Most patients with coccidioidomycosis infections are asymptomatic or have symptom resolution without antifungal treatment, especially in an immunocompetent host. Fluconazole is the drug of choice for symptomatic (>2 months duration symptoms) pulmonary and extra-pulmonary coccidioidomycosis infection. Treatment duration should be based on the site and extent of infection. Treatment details can be found elsewhere.[6] Amphotericin is used for severe or disseminated infection and during pregnancy. Other azoles, especially posaconazole and voriconazole, are reserved for refractory cases as an alternative or salvage therapy. Surgical resection may be required for refractory well localized pulmonary nodules/or ruptured pulmonary cavities.[6]

Our patient presented with a mediastinal mass, which is a very rare manifestation of coccidioidomycosis. Joshua et al reported a mediastinal mass in an immunocompetent patient, but in his case the patient also had interstitial infiltrate with pneumonia.[8] Considering the history of AIDS, the differential diagnosis of the isolated mediastinal mass was very broad in our case and included chronic fungal infection, tuberculosis, atypical mycobacterial infection, lymphoma, and lung cancer. Evaluation confirmed coccidioidomycosis infection in our patient, but unfortunately, due to non-adherence with medications and an immunocompromised state, his infection became disseminated, resulting in respiratory failure and death.

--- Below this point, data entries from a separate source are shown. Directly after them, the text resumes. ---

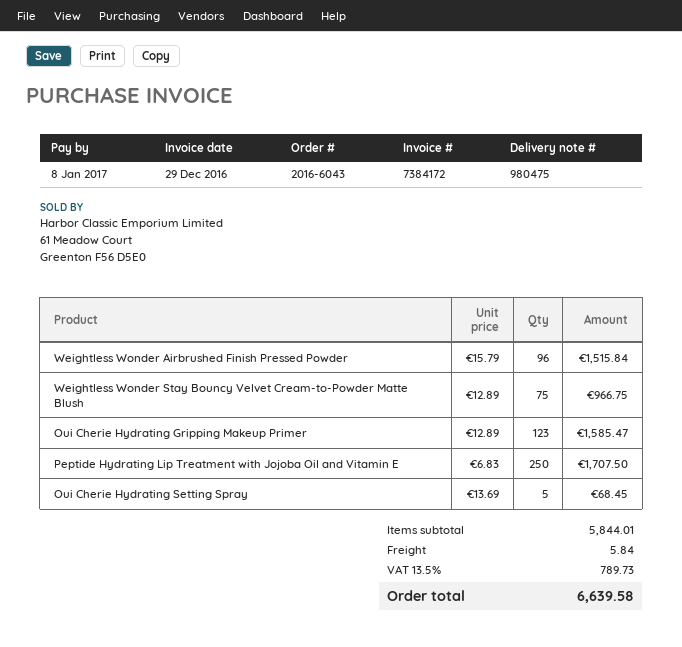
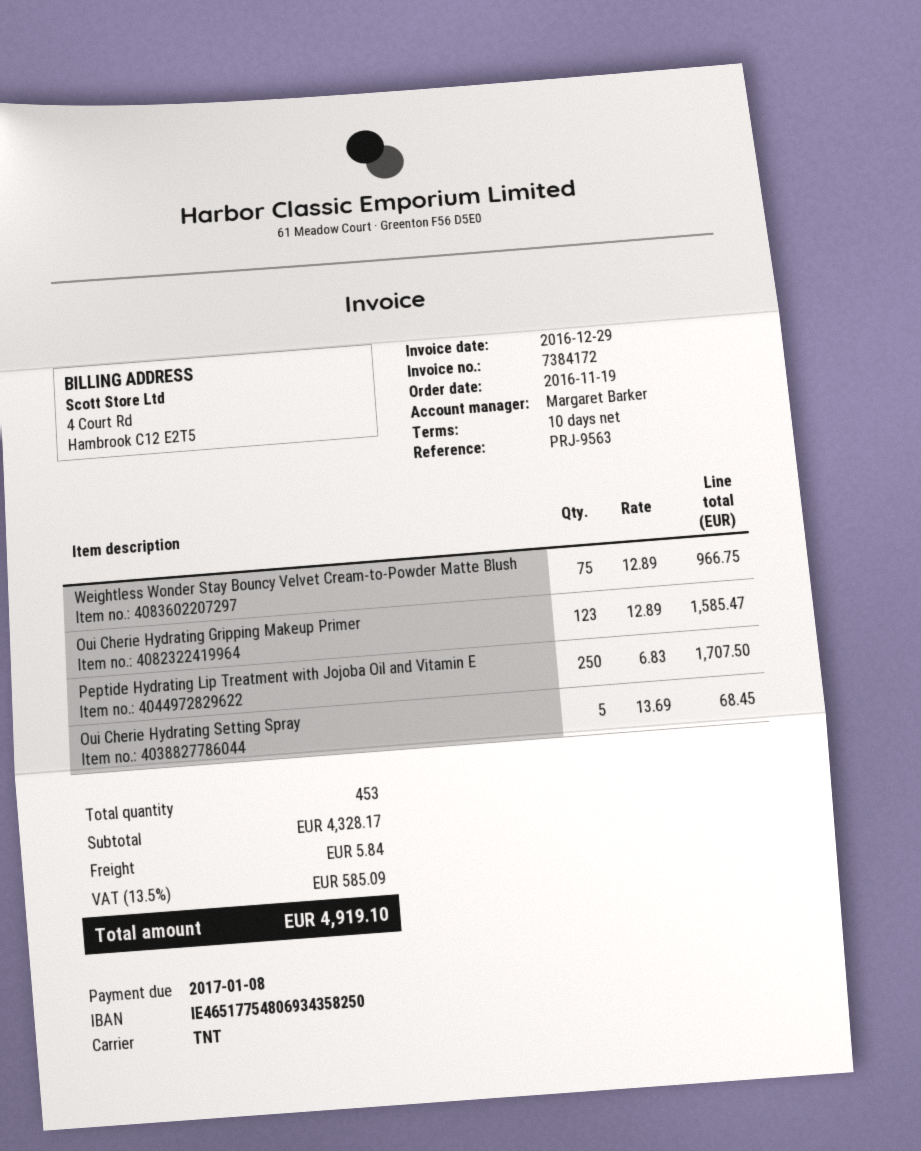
Weightless Wonder Airbrushed Finish Pressed Powder: 96 x 15.79 = 1515.84 -> none
subtotal: 5844.01 -> 4328.17
tax: 13.5% = 789.73 -> 13.5% = 585.09
total: 6639.58 -> 4919.10

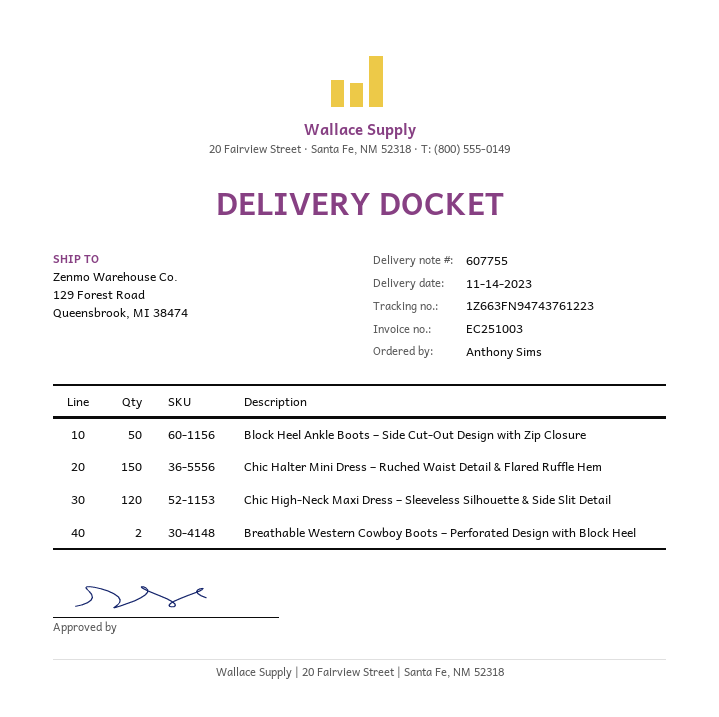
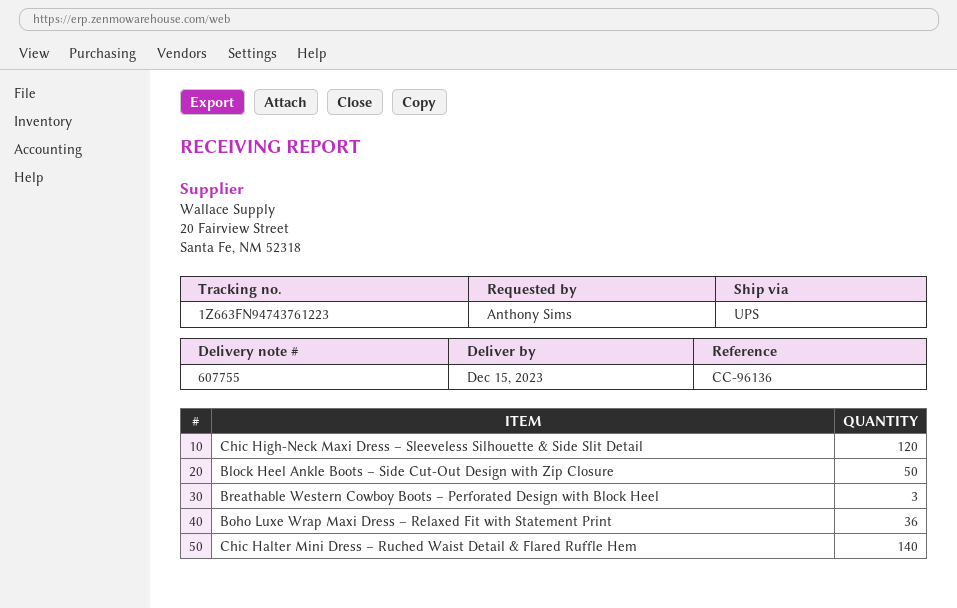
delivery date: 2023-11-14 -> 2023-12-15
Chic Halter Mini Dress – Ruched Waist Detail & Flared Ruffle Hem: 150 -> 140
Breathable Western Cowboy Boots – Perforated Design with Block Heel: 2 -> 3
Boho Luxe Wrap Maxi Dress – Relaxed Fit with Statement Print: none -> 36

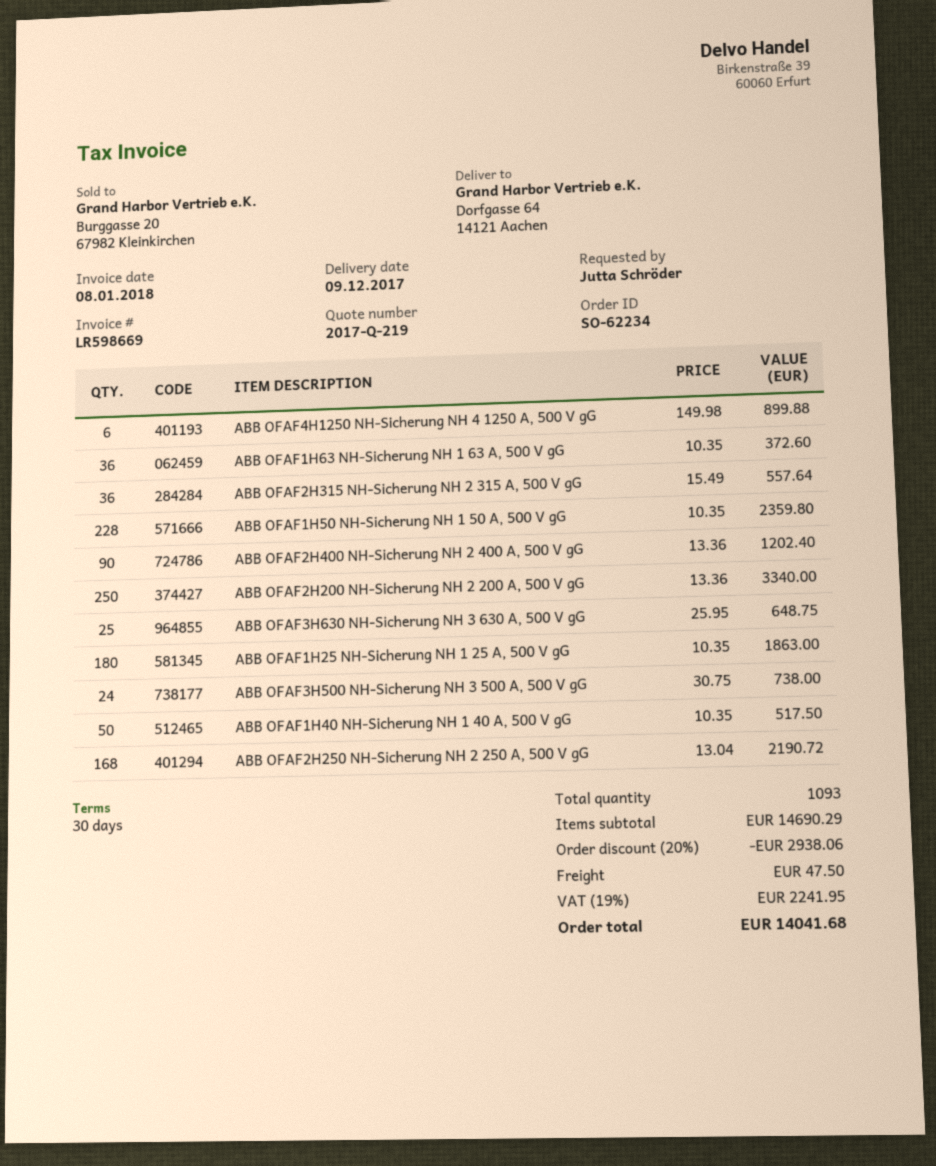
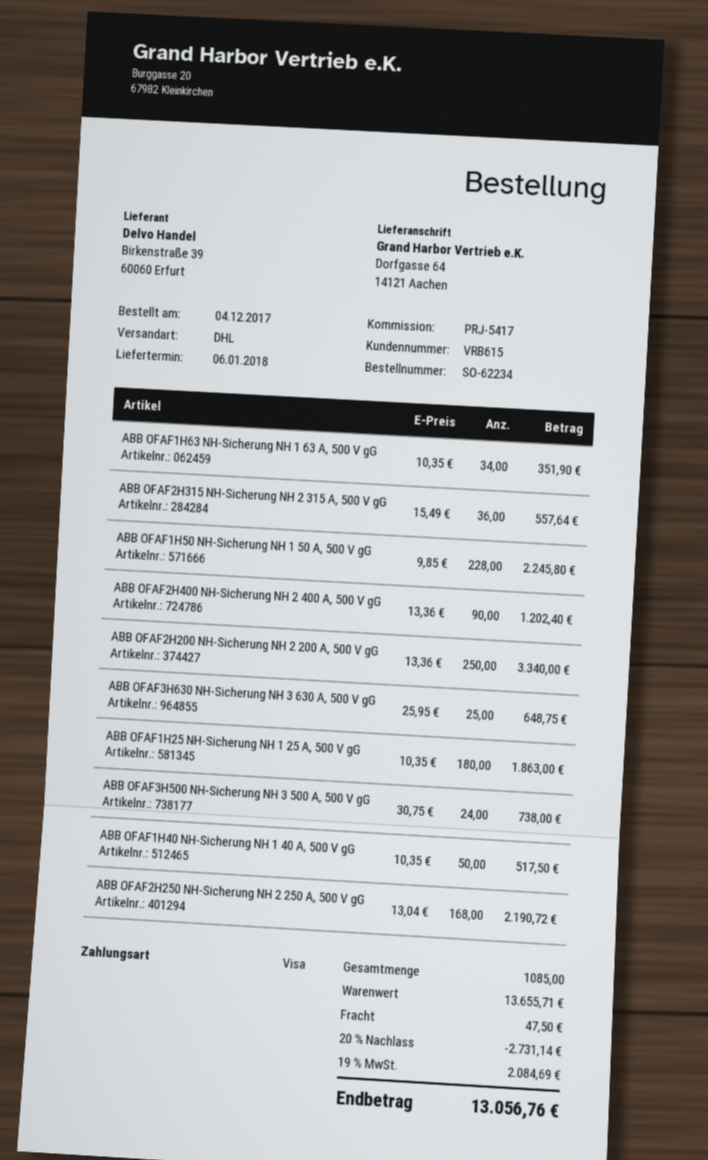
delivery date: 2017-12-09 -> 2018-01-06
ABB OFAF4H1250 NH-Sicherung NH 4 1250 A, 500 V gG: 6 x 149.98 = 899.88 -> none
ABB OFAF1H63 NH-Sicherung NH 1 63 A, 500 V gG: 36 x 10.35 = 372.60 -> 34 x 10.35 = 351.90
ABB OFAF1H50 NH-Sicherung NH 1 50 A, 500 V gG: 228 x 10.35 = 2359.80 -> 228 x 9.85 = 2245.80
total quantity: 1093 -> 1085
subtotal: 14690.29 -> 13655.71
discount: 20% = 2938.06 -> 20% = 2731.14
tax: 19% = 2241.95 -> 19% = 2084.69
total: 14041.68 -> 13056.76

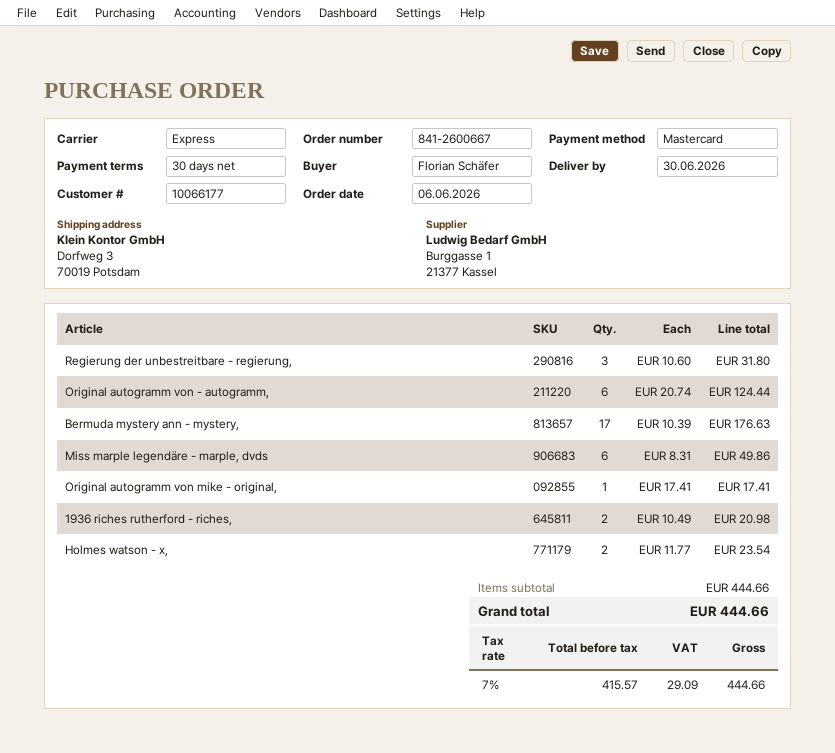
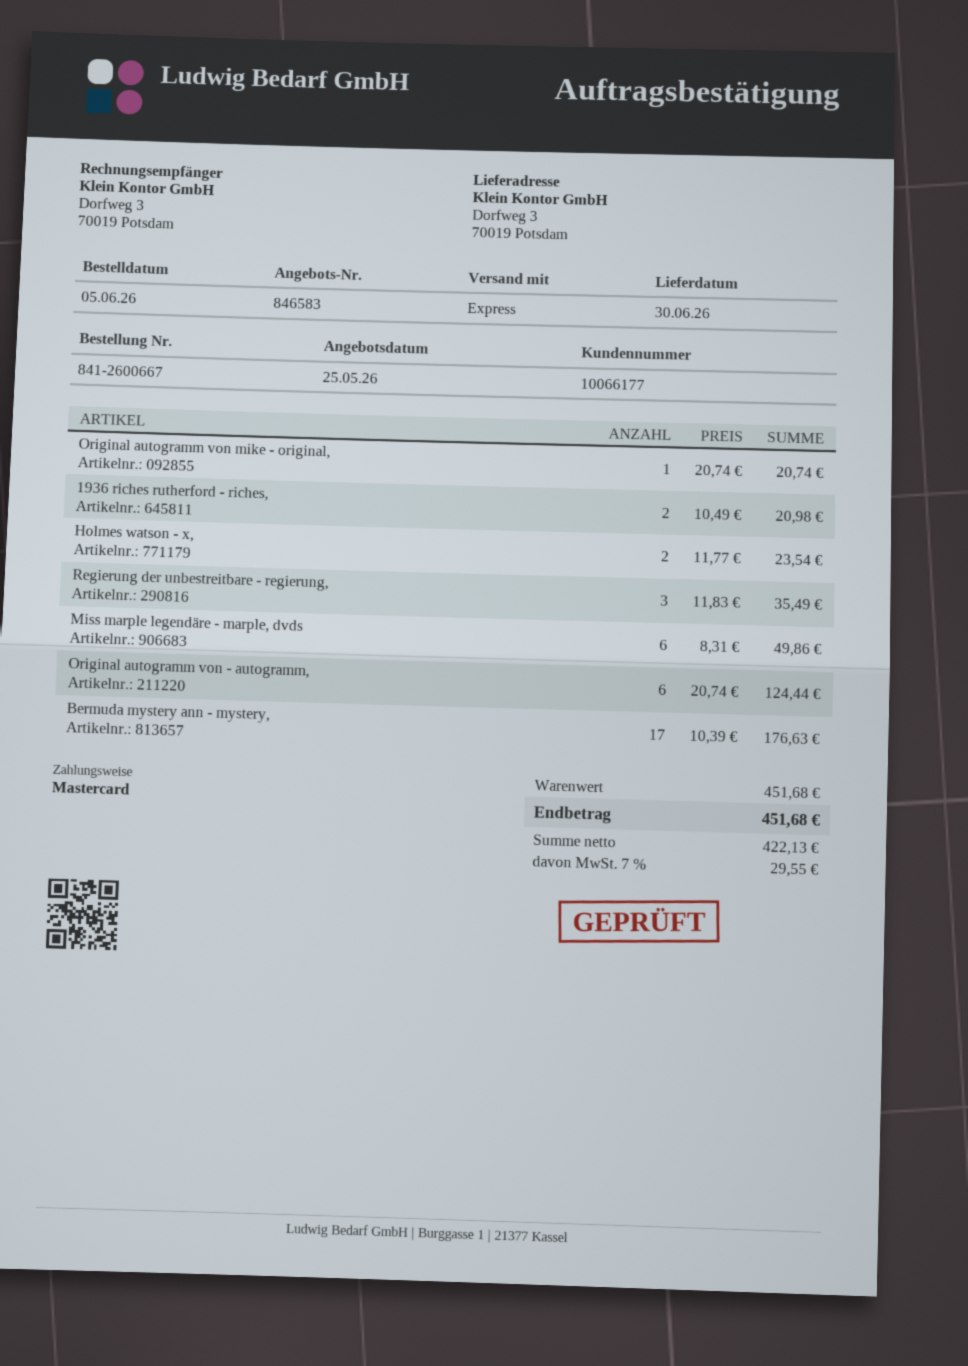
order date: 2026-06-06 -> 2026-06-05
Regierung der unbestreitbare - regierung,: 3 x 10.60 = 31.80 -> 3 x 11.83 = 35.49
Original autogramm von mike - original,: 1 x 17.41 = 17.41 -> 1 x 20.74 = 20.74
subtotal: 444.66 -> 451.68
net: 415.57 -> 422.13
tax: 7% = 29.09 -> 7% = 29.55
total: 444.66 -> 451.68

In summary, coccidioidomycosis is an endemic fungus in West Texas, and the clinical manifestations are variable and non-specific. A mediastinal mass is a rare manifestation of coccidioidomycosis but should be considered in the differential diagnosis, especially in an immunocompromised host. An aggressive diagnostic approach including a biopsy should be employed promptly in such patients to rule out other infectious and malignant etiologies before starting antifungal therapy.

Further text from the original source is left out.